• _WORK ITEM_
The task for the listing below is to write out exactly the lines starting at the one containing "flex-direction: column ->" and ending at the one containing "font-style: italic ->", both included. Pictures are to be omitted.

• _SUPPLIED DATA_
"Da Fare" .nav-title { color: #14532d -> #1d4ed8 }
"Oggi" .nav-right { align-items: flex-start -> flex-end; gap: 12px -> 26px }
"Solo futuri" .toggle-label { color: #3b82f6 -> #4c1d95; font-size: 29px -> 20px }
--
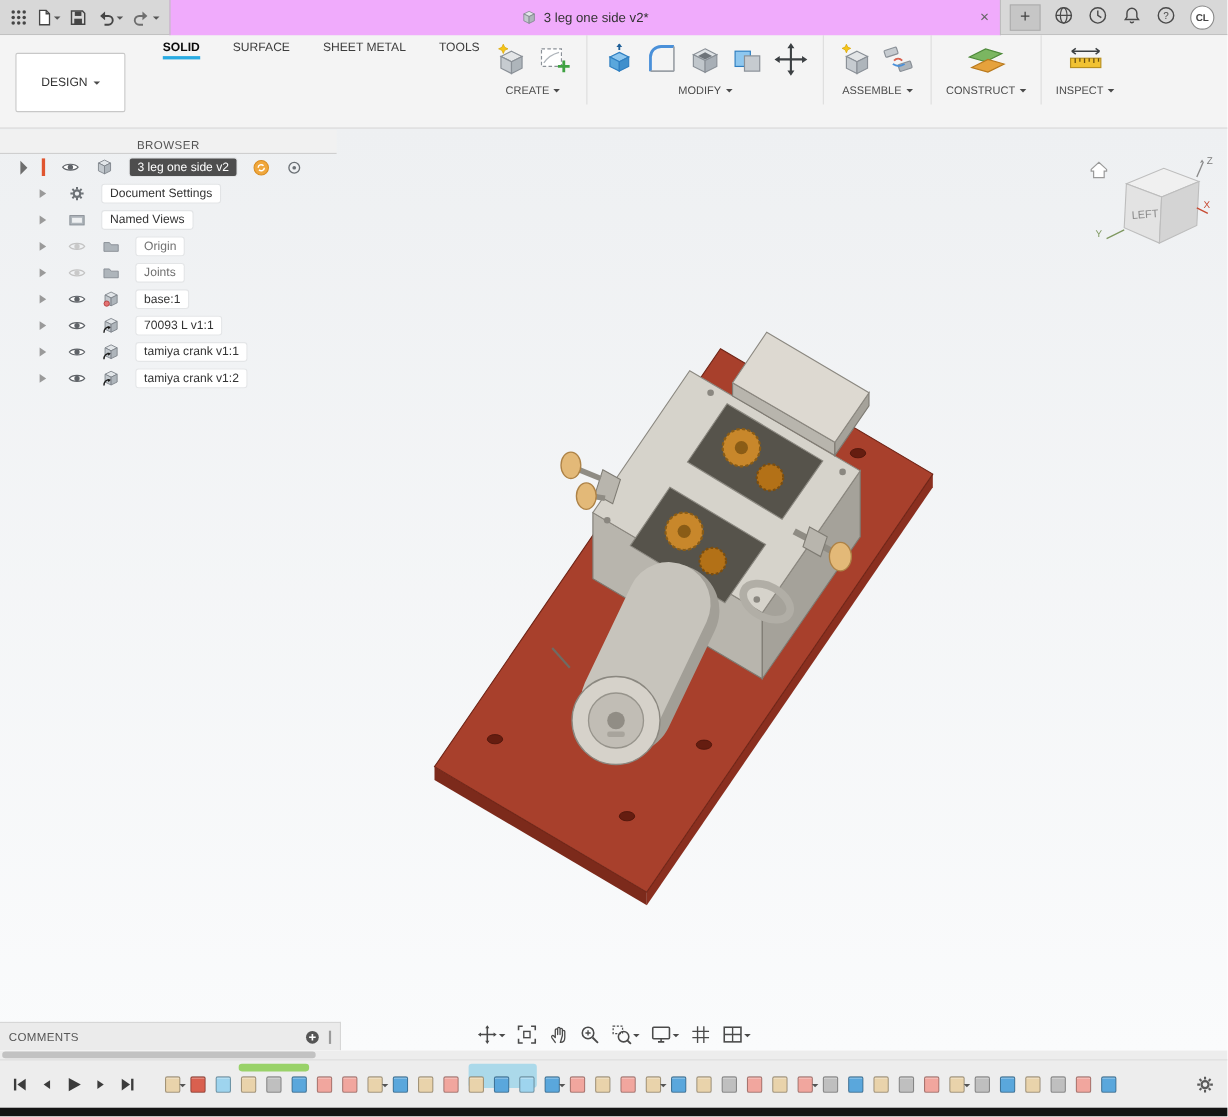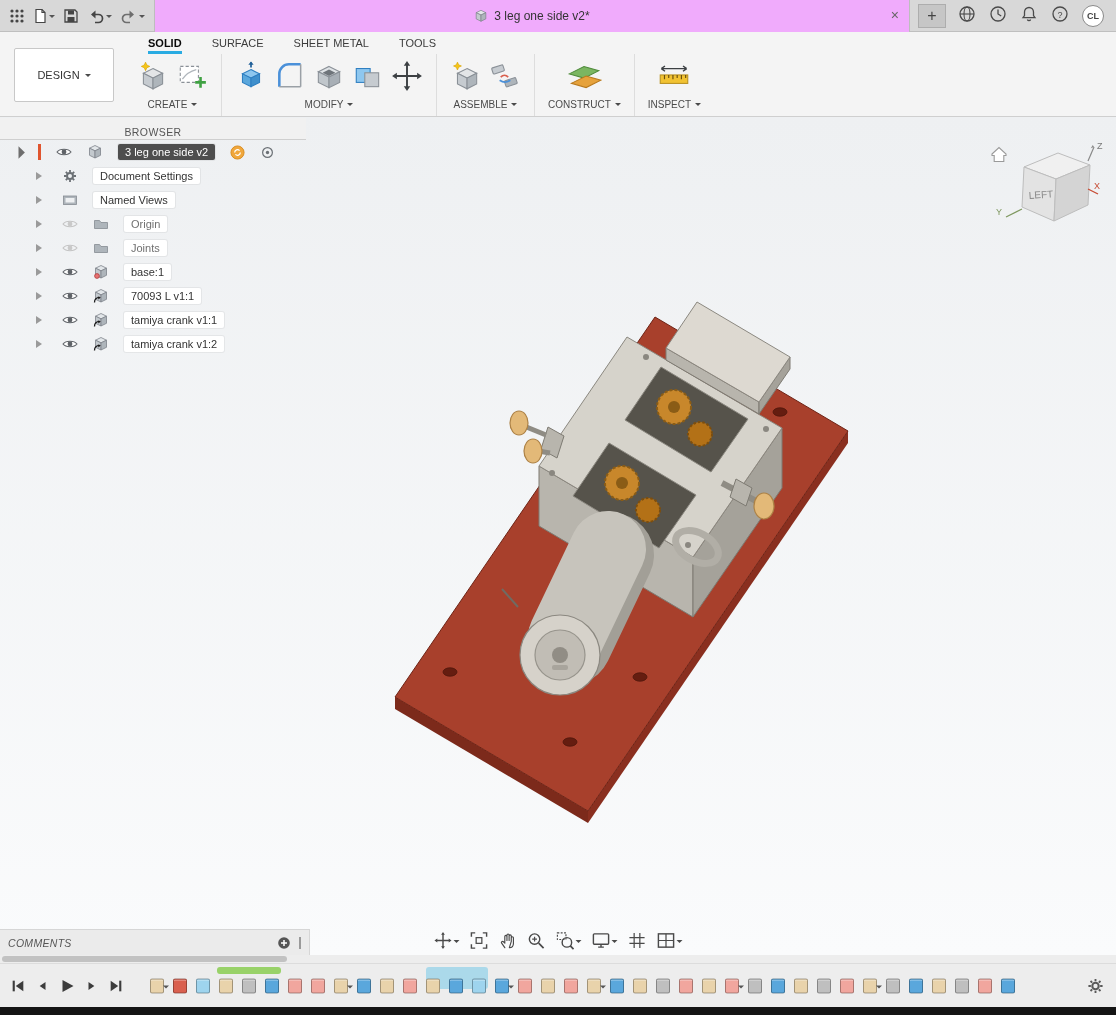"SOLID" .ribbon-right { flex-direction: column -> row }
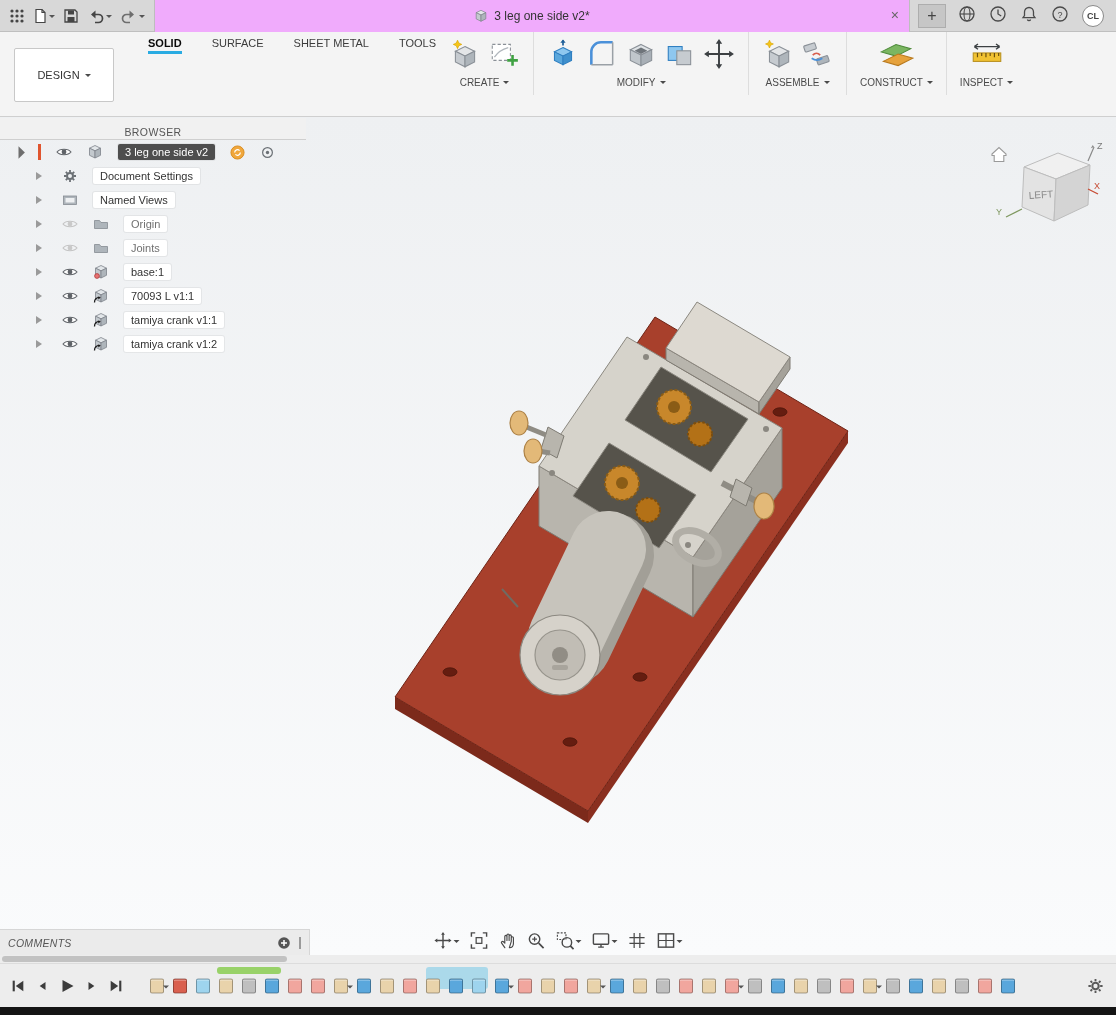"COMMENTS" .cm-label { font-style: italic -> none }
--
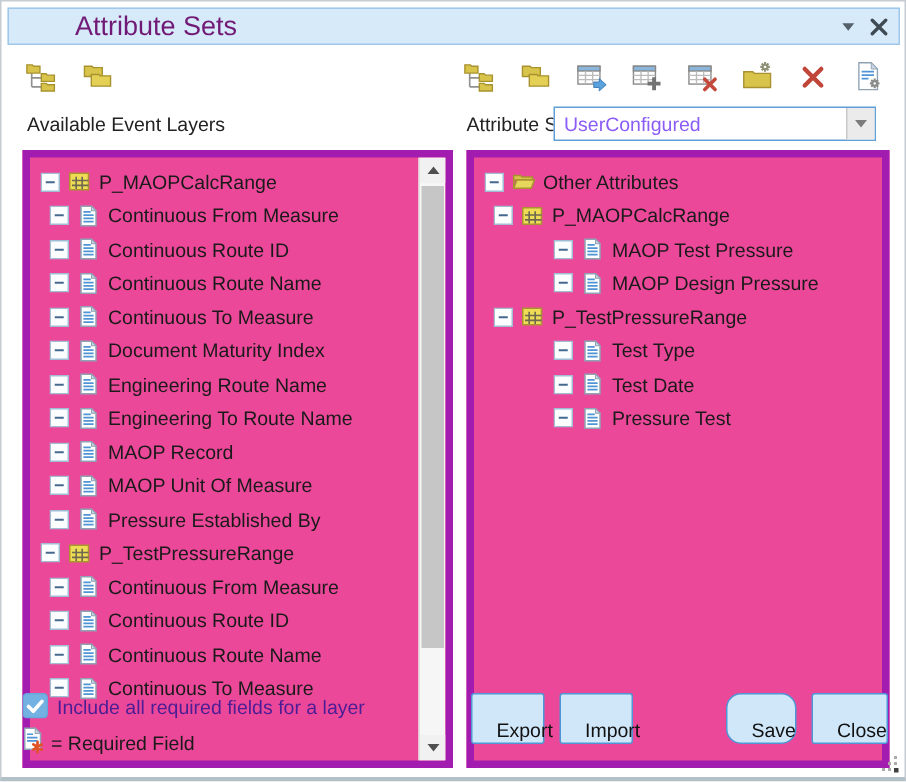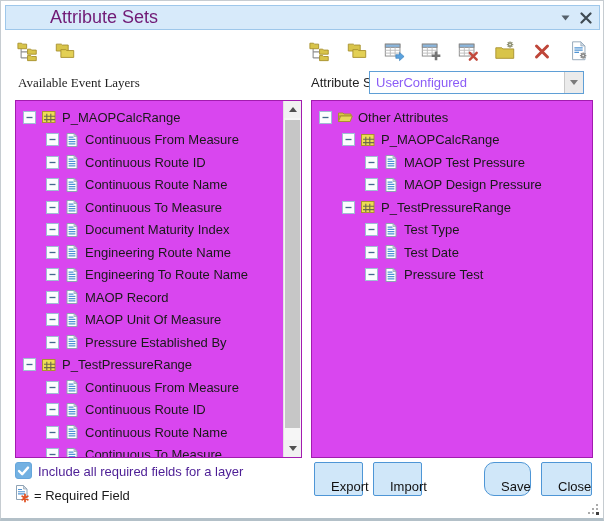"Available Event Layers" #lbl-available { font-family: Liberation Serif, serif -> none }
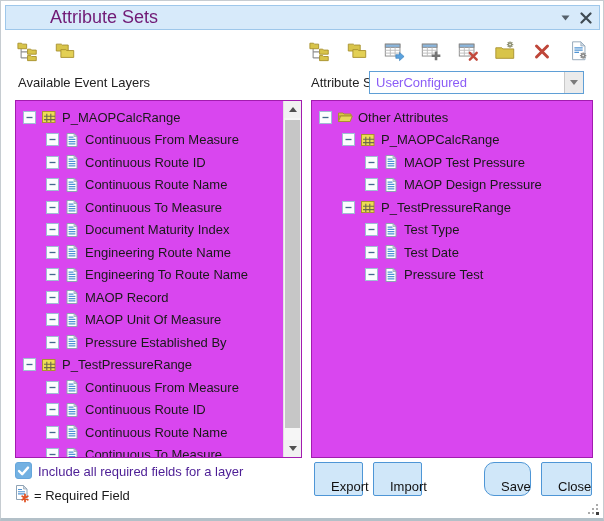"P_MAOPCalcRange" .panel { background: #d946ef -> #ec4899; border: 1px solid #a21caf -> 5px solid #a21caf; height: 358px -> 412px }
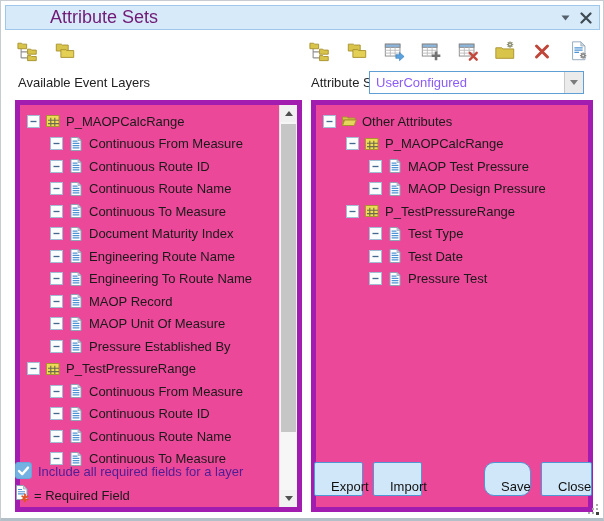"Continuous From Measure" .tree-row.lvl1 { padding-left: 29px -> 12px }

• _RESULT FOR THIS TASK_
"SOLID" .ribbon-right { flex-direction: column -> row }
"COMMENTS" .cm-label { font-style: italic -> none }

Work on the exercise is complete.